(Given records begins)
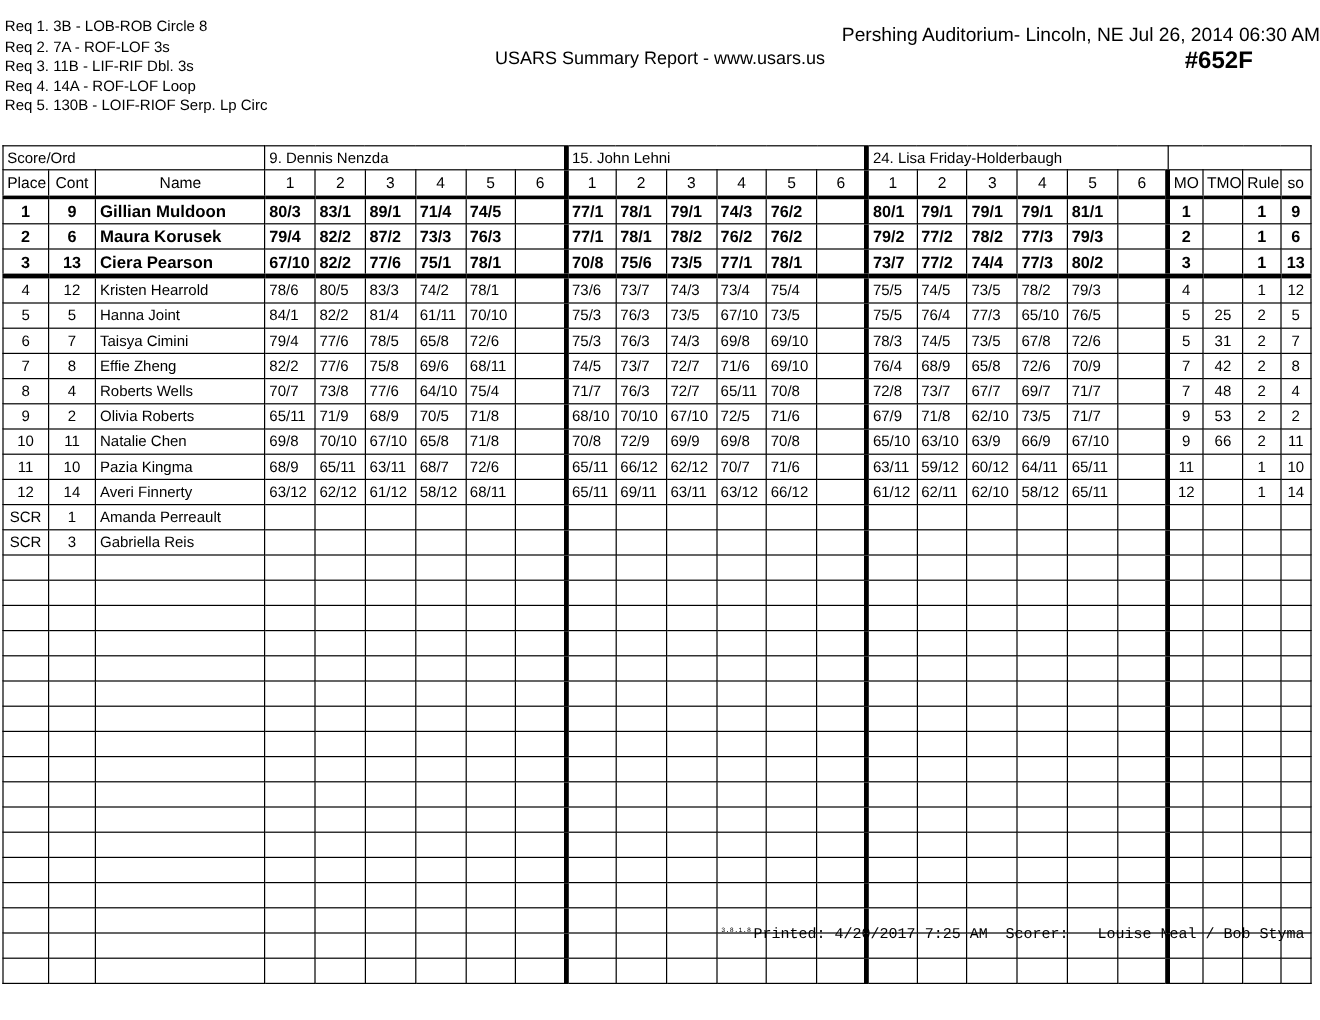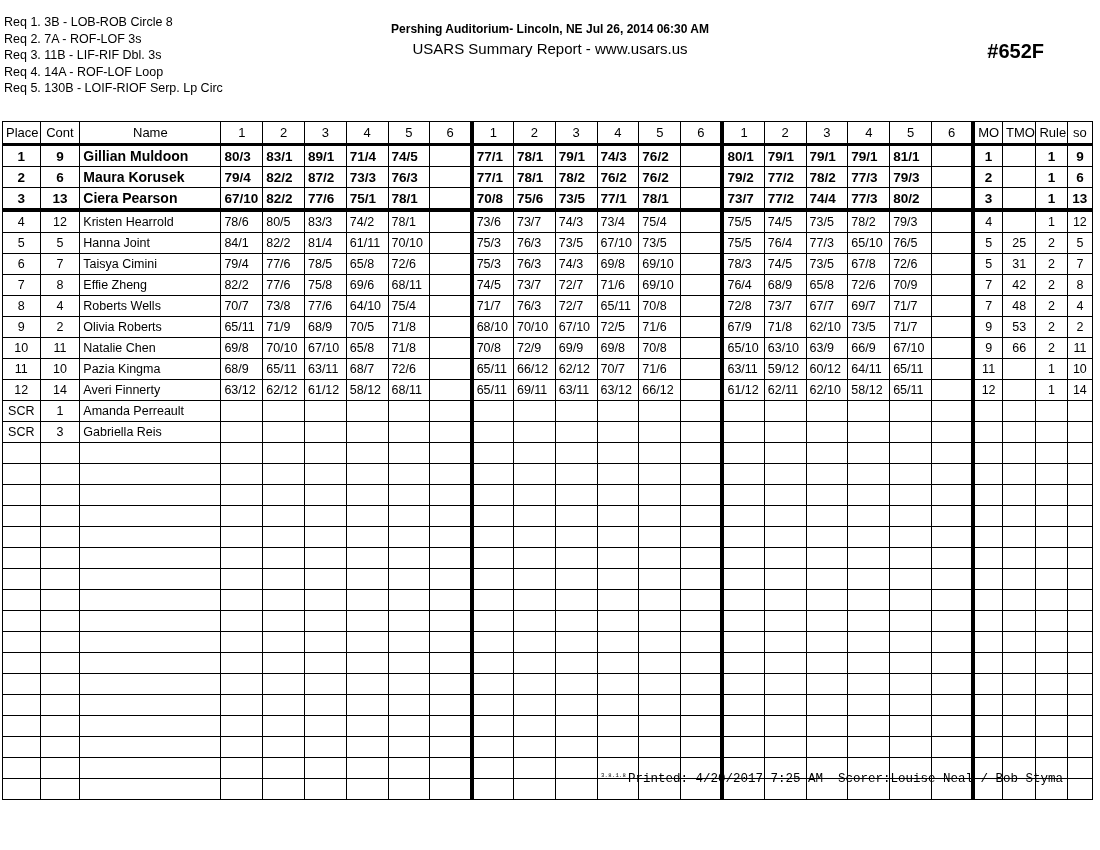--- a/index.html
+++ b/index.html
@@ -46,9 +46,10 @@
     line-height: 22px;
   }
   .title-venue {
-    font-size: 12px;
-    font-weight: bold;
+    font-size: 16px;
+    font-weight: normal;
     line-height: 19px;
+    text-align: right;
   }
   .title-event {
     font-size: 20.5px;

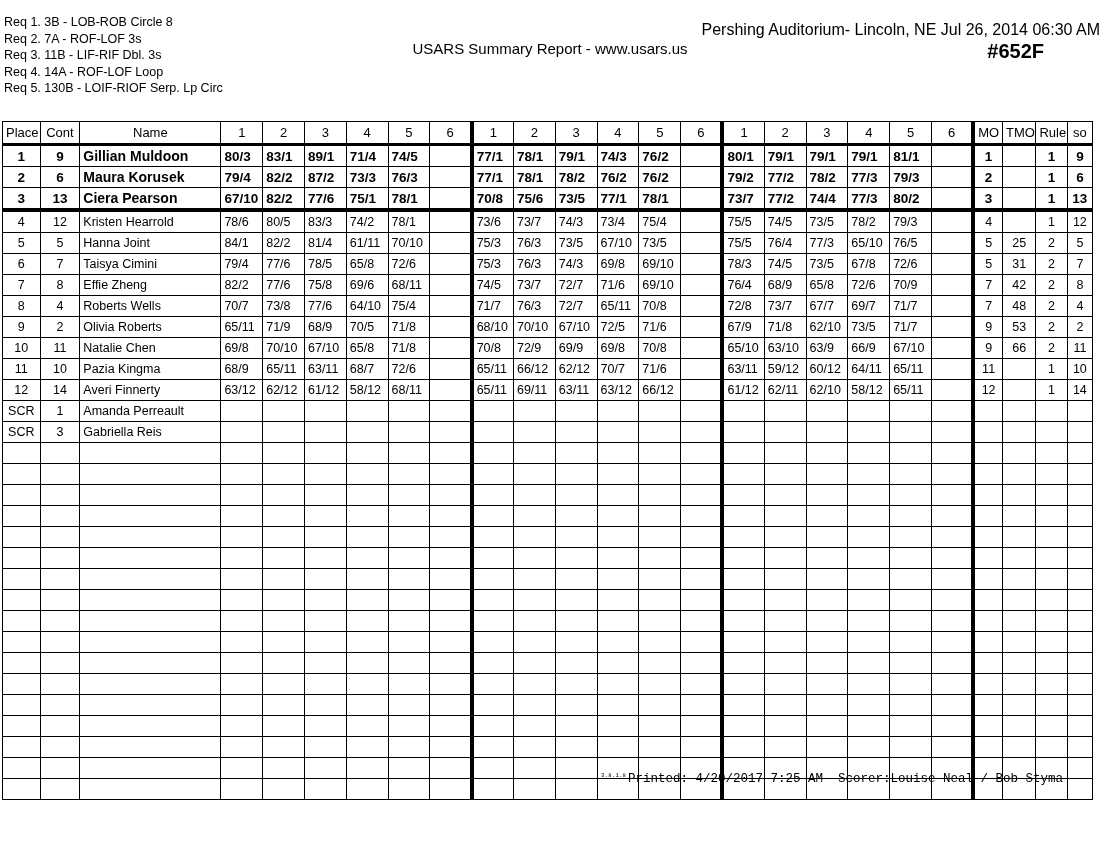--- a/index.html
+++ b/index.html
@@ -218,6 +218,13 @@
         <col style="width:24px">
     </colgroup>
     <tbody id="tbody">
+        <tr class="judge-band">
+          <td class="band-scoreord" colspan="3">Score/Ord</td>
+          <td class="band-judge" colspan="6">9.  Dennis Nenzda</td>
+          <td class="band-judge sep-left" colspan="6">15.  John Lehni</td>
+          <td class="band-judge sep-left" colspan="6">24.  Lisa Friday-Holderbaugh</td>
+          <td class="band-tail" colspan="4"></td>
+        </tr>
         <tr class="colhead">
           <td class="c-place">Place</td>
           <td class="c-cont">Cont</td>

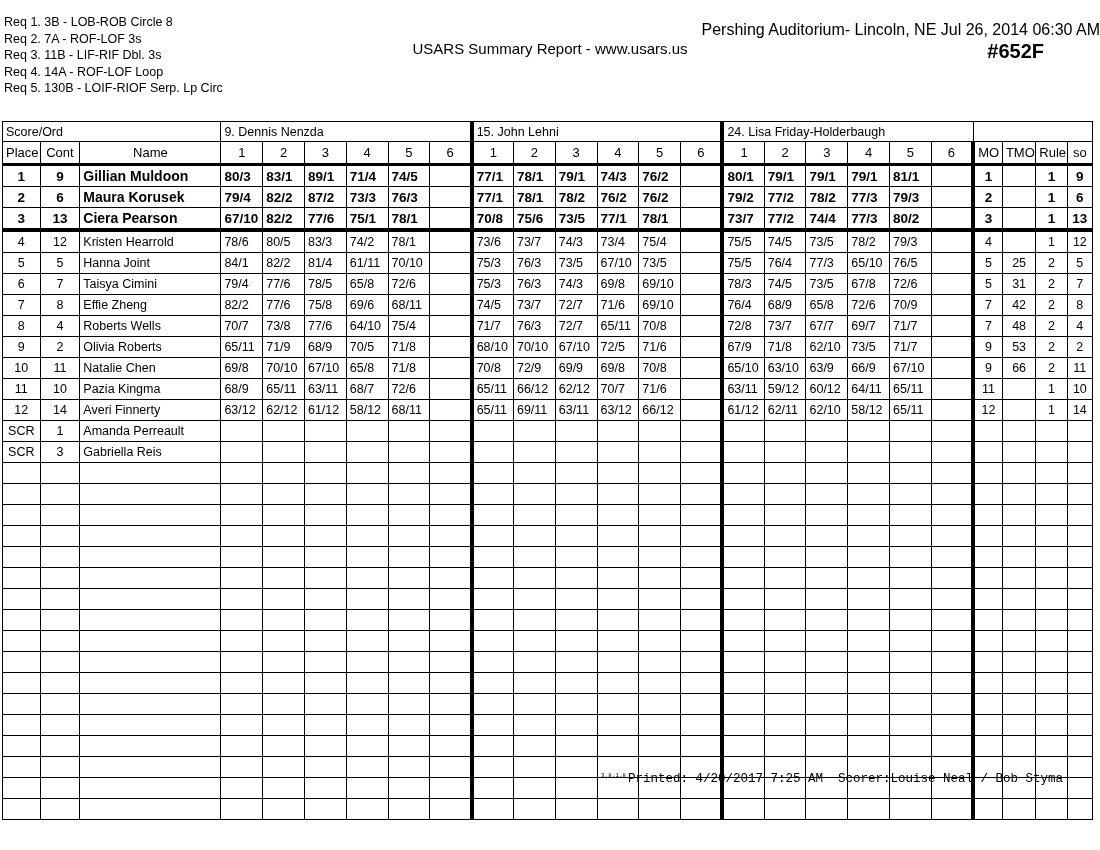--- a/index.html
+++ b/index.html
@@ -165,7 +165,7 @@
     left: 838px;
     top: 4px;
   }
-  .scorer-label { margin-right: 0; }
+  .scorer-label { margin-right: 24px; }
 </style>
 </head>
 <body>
(Given records ends)
_Your task_
Keeping the pictures out, print the entries above exactly as written.

_Response_
--- a/index.html
+++ b/index.html
@@ -46,9 +46,10 @@
     line-height: 22px;
   }
   .title-venue {
-    font-size: 12px;
-    font-weight: bold;
+    font-size: 16px;
+    font-weight: normal;
     line-height: 19px;
+    text-align: right;
   }
   .title-event {
     font-size: 20.5px;

--- a/index.html
+++ b/index.html
@@ -218,6 +218,13 @@
         <col style="width:24px">
     </colgroup>
     <tbody id="tbody">
+        <tr class="judge-band">
+          <td class="band-scoreord" colspan="3">Score/Ord</td>
+          <td class="band-judge" colspan="6">9.  Dennis Nenzda</td>
+          <td class="band-judge sep-left" colspan="6">15.  John Lehni</td>
+          <td class="band-judge sep-left" colspan="6">24.  Lisa Friday-Holderbaugh</td>
+          <td class="band-tail" colspan="4"></td>
+        </tr>
         <tr class="colhead">
           <td class="c-place">Place</td>
           <td class="c-cont">Cont</td>

--- a/index.html
+++ b/index.html
@@ -165,7 +165,7 @@
     left: 838px;
     top: 4px;
   }
-  .scorer-label { margin-right: 0; }
+  .scorer-label { margin-right: 24px; }
 </style>
 </head>
 <body>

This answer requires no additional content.